**ABOUT THIS EXERCISE**:
For the entries below, repeat exactly each line starting with the one that contains "customer number: 957093 -> 951093" and going on through the one that contains "Giro Berm MTB", and no others.

Before-and-after change data:
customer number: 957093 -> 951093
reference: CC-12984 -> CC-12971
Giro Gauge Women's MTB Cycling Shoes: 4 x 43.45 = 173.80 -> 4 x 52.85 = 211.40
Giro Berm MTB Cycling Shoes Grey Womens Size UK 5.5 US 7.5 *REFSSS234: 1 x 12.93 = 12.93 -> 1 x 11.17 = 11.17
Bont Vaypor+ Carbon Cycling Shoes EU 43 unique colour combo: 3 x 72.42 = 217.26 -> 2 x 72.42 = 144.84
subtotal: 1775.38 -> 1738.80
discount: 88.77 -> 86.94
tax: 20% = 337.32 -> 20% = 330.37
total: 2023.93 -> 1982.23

--

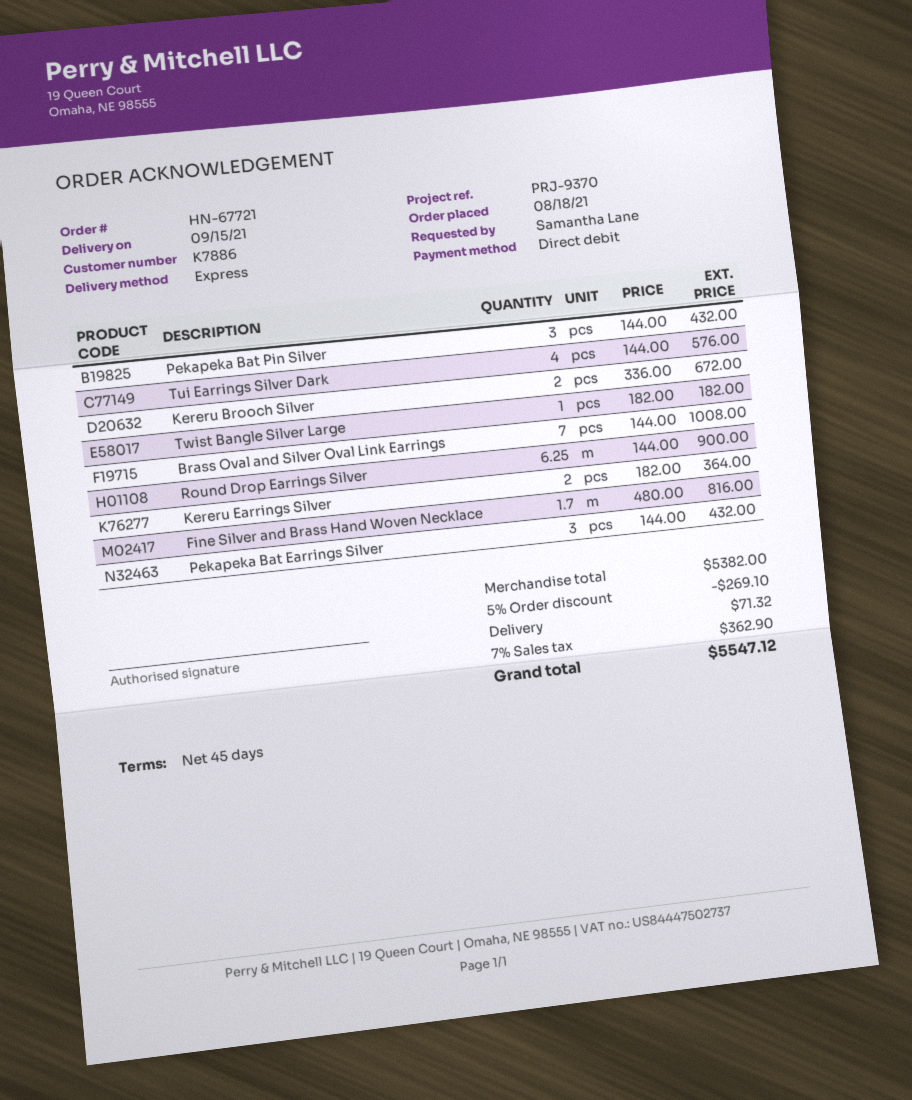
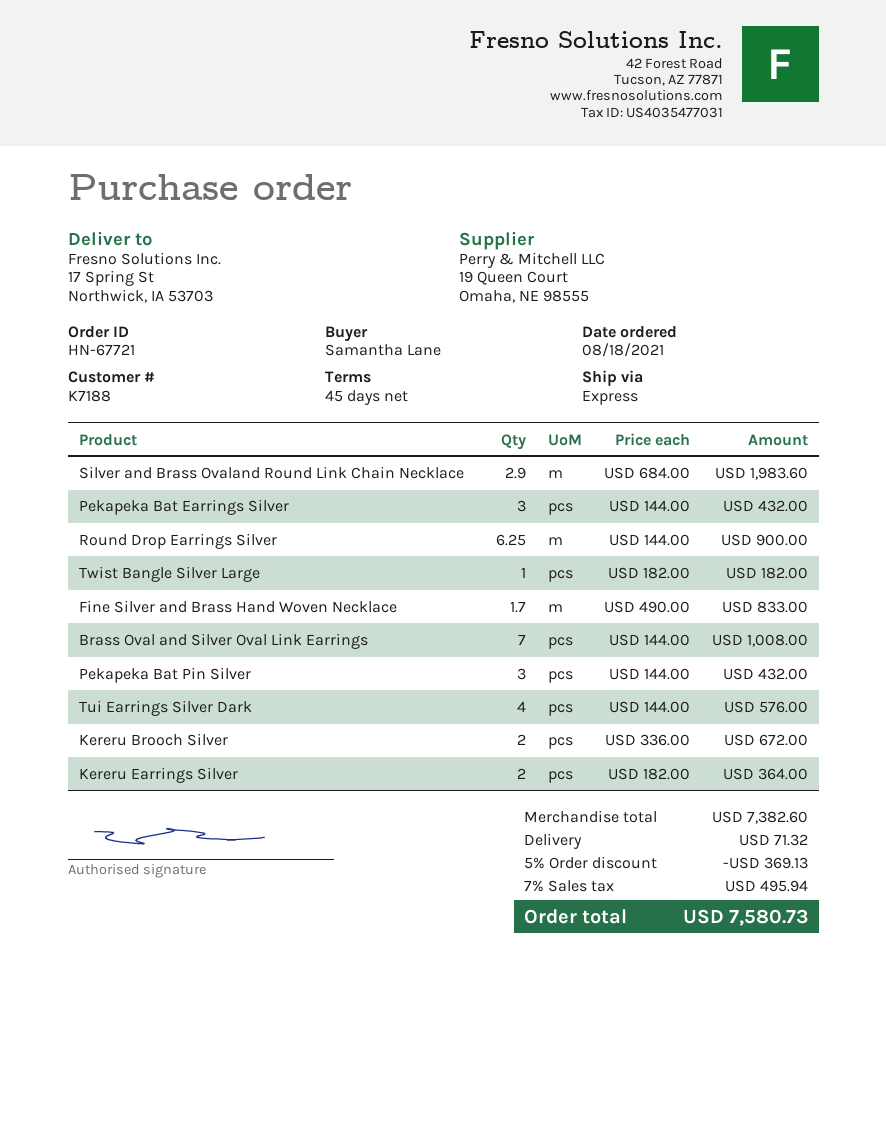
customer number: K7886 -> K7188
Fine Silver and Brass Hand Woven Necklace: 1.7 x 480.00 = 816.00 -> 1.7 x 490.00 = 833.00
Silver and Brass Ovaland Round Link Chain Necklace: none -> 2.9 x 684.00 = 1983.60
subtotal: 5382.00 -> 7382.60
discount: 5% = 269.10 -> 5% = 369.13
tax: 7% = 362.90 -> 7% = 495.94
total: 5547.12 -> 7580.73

---

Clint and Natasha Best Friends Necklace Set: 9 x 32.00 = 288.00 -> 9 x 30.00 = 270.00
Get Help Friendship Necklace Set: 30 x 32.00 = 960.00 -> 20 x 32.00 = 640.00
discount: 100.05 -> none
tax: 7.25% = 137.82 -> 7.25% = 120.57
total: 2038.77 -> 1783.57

**TASK ANSWER**:
customer number: 957093 -> 951093
reference: CC-12984 -> CC-12971
Giro Gauge Women's MTB Cycling Shoes: 4 x 43.45 = 173.80 -> 4 x 52.85 = 211.40
Giro Berm MTB Cycling Shoes Grey Womens Size UK 5.5 US 7.5 *REFSSS234: 1 x 12.93 = 12.93 -> 1 x 11.17 = 11.17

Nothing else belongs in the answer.